Il faut tenir sur la durée. Il y aura de la fatigue, j’espère qu’il n’y aura pas d’usure. Et pour cela, je dis à tous : « venez aider vos collègues » !

Des centaines de lits sont fermés faute d’arriver à recruter des infirmiers et des aides-soignants. Les personnels sont épuisés. L’AP-HP tiendra-t-elle le choc ?

Ce serait mentir que de prétendre qu’on aborde cette épidémie dans les meilleures conditions. Toutes les difficultés qui existaient et que nous reconnaissions avant la propagation de ce virus ne se sont pas effacées par magie. Personne ne les oublie.

Pourtant je n’ai croisé aucun soignant qui me dise qu’il allait mettre moins d’énergie que d’habitude dans son travail.

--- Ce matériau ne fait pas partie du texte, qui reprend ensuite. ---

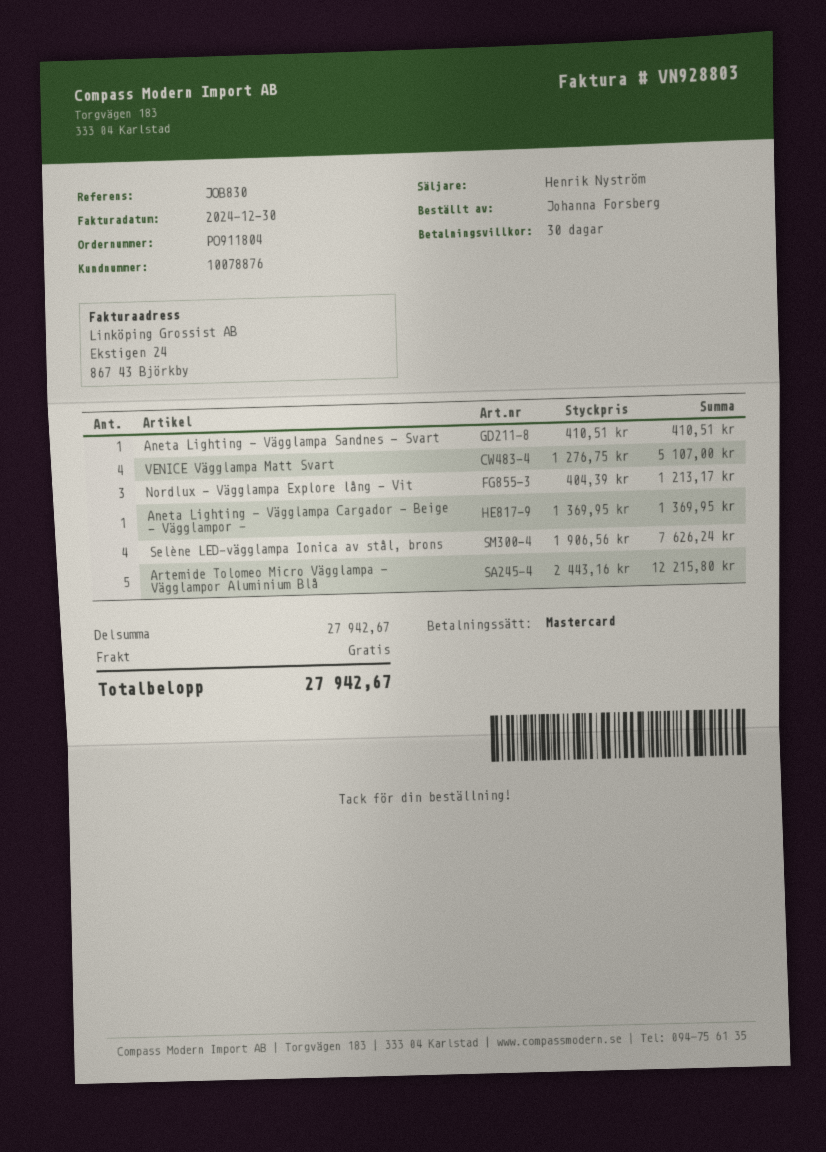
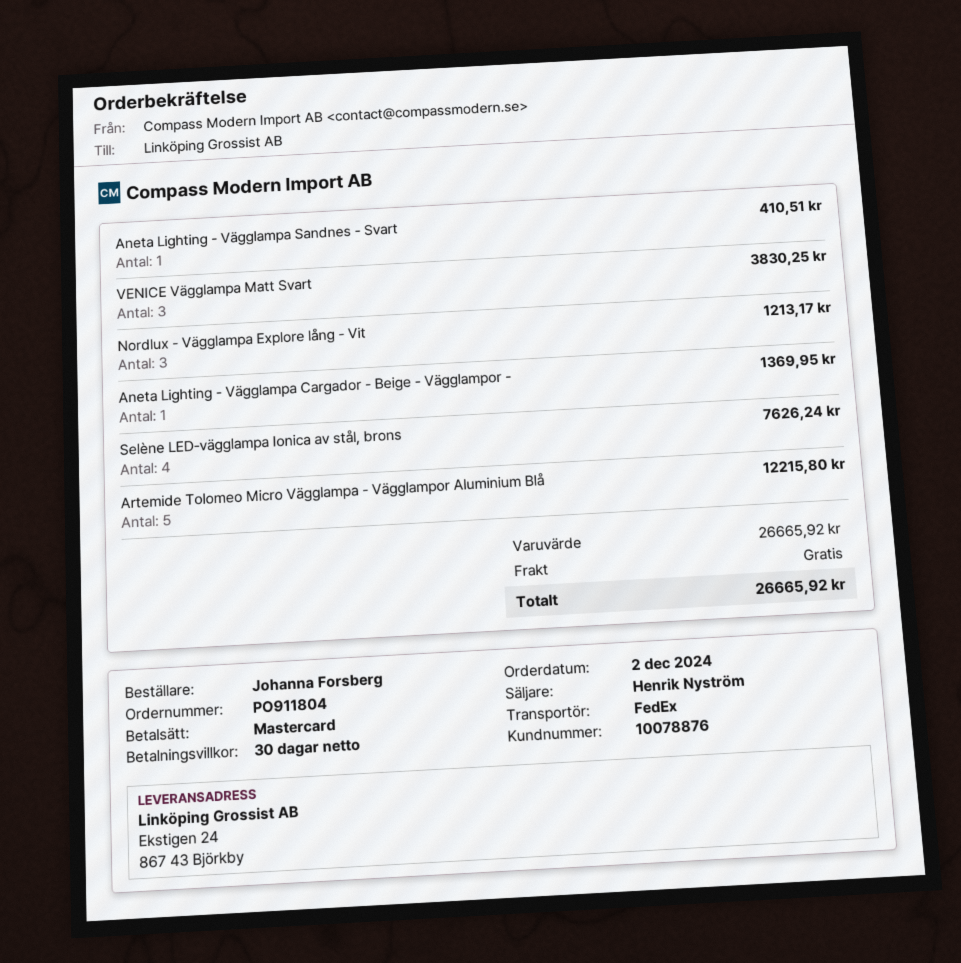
VENICE Vägglampa Matt Svart: 4 for 5107.00 -> 3 for 3830.25
subtotal: 27942.67 -> 26665.92
total: 27942.67 -> 26665.92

Si vous me demandez si les équipes de l’AP-HP sont prêtes, je n’hésite pas à dire oui.

Y-a-t-il un risque de pénurie sur certains matériels, et particulièrement de masques de protection ?

Il y a des tensions sur certains matériels, comme les réactifs de laboratoires pour les tests car la demande internationale est forte. Mais aucune tension n’a conduit à nous priver.

Concernant les masques, il n’y a pas de stocks illimités. Nous sommes obligés d’en tenir compte dans la façon dont nous travaillons. Si on faisait le masque pour tous, on n’y arriverait pas. Mais les hygiénistes sont loin d’être unanimes pour recommander le port de masque généralisé.

Etes-vous inquiet d’une possible diffusion du virus dans les hôpitaux ?

La protection des soignants et des malades est une préoccupation majeure que nous avons eue dès le début. A ce stade, au dernier pointage jeudi, 56 soignants de l’AP-HP étaient positifs sur les dizaines de milliers qui y travaillent. La majorité d’entre eux semblent avoir été contaminés à l’extérieur de l’hôpital. Le plus grand cluster, c’est un dîner du vendredi soir, il y a dix jours, qui réunissait 150 soignants.

Quelles mesures avez-vous prises pour limiter ce risque ?

J’ai demandé d’éviter ces repas entre soignants. Nous retirons une chaise sur deux dans les selfs et cafétérias. Nous avons fait un courrier aux agents pour leur dire de ne pas s’embrasser et de ne pas se serrer la main, même en dehors du travail. Je n’avais jamais été conduit à adresser des consignes de cette nature !

Lutter contre ce virus redoutablement insidieux impose des contraintes très fortes aux soignants, comme à la population générale. Il faut en avoir pleinement conscience.